The best way to find out would be to do another test at the end of July, and compare the data. Delta is considering do that monitoring this year.

What’s important, however, is that the bog water had returned to normal by February 2017. Regardless of how the spike occurred, the water was back to an ideal state for sphagnum moss growth — the living tissue of a healthy bog.

One year later: vegetation and wildlife

Walking over the site after the 2016 fire, it wouldn’t have seemed like an ideal spot for anything to grow.

“There was just a charred wasteland of charred trees and charred soil,” said the bog’s vegetation specialist, Robyn Worcester.

Although smaller and not as intense as the 2005 fire, it was still “disruptive and damaging,” she said. “You still lost the living layer over most of it, which is the important part.”

That living layer was sphagnum, a bog-specific moss that thrives in nutrient-poor, acidic waters. Growing slowly, it colonizes bogs by releasing spores that travel a few centimetres above the surface.

The moss can hold up to 20 times its own weight in water, allowing bogs to stretch into drier areas. Upon dying, it creates the decomposing plant base that forms the bog’s peat.

At the 2016 burn site, Worcester did find pockets where the sphagnum mosses had survived the fire. And those colonies have already started growing.

“New colonies have established, which is good,” she said. “Although the sphagnum hasn’t gown back as fast as we like, there is some positive in that it does kind of establish on its own.”

Sphagnum, because of its slow growth, wasn’t the first life to move back into the area. That would have been bracken fern, a known colonizer of open fields. Soon after came spiders. Then, dragonflies, bumblebees and birds. Deer and coyotes returned to their habitual spots almost immediately.

“There was definitely a slow period after the fire, but this spring there’s lots going on,” she added. “It’s not a dead zone. It’s full of life.”

The future

Although the vegetation, wildlife and water look promising for now, there’s still lots that needs to be monitored. Perhaps more than monitored.

“With invasive species and restoration, prevention is way better than studying it and trying to figure it out later,” Worcester said. “So we might have to just take action in some cases and just prevent the establishment of birch rather than study it. Because it has been studied at other site.”

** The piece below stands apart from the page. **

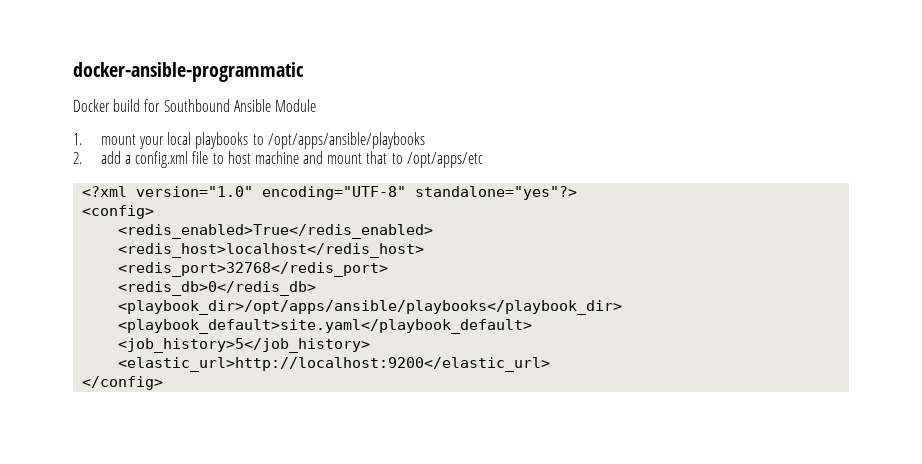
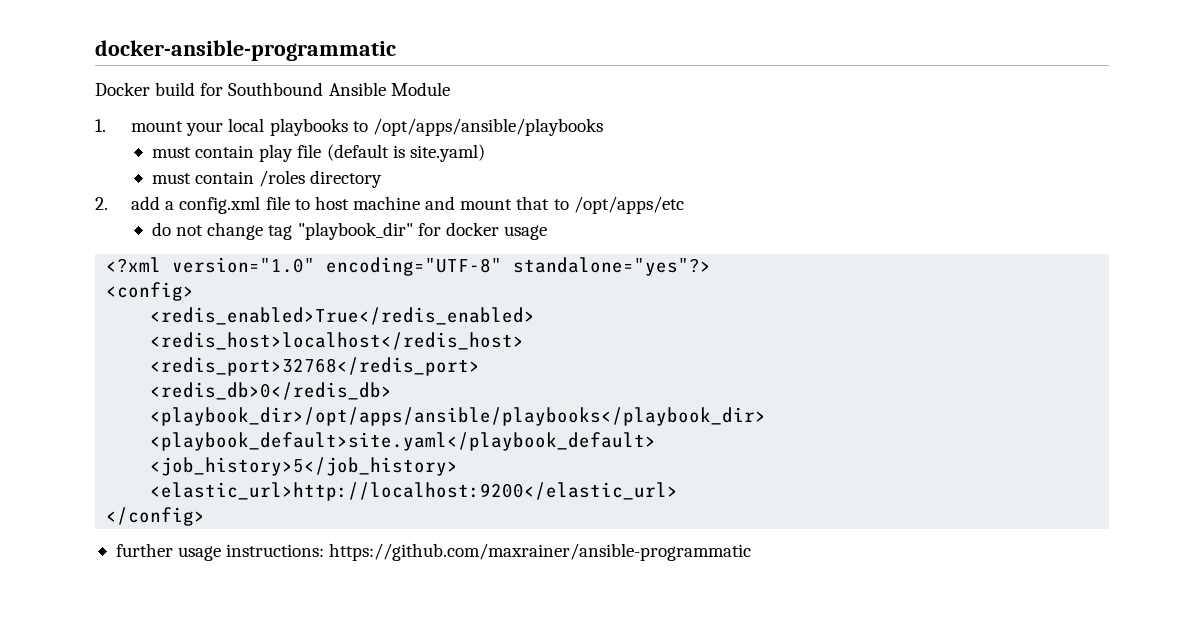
(425, 140) none -> [152,144,485,162] [152,170,383,188] // must contain play file (default is site.yaml) // must contain /roles directory
(483, 160) none -> [152,222,548,240] // do not change tag "playbook_dir" for docker usage
(164, 383) none -> [115,543,752,561] // further usage instructions: https://github.com/maxrainer/ansible-programmatic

In the 2005 fire site, active monitoring didn’t take place until 2010. By that time, birch trees had colonized the area, lowering the water table and shading the sphagnum moss.

UBC masters student Angela Danyluk studied the birch population on that site, and experimented on how removing the trees could improve the bog area. It did increase the water levels, but the birch grew back.

“Part of having the monitoring set up is so we can keep an eye on how things progress,” Worcester said. “But it’s really good that we have the 2005 site as a scenario that we can predicts what’s going to happen. If we start seeing that same pattern then maybe we can get on it quicker.”

Of course, the 2016 site presents more questions than Worcester and Howie can answer. And it will likely present new and unforeseen problems as it continues to recover after the fire.

But, Worcester said, it has potential to become a more pristine bog.

“There’s really nice parts of it on the edge of the burn that if the sphagnum can be reestablished, it will be boggy,” she said.

“And maybe if the trees dying has helped increase the water table and the sphagnum can get established, then yeah, maybe it could be more boggy. That would be a best case scenario for sure.”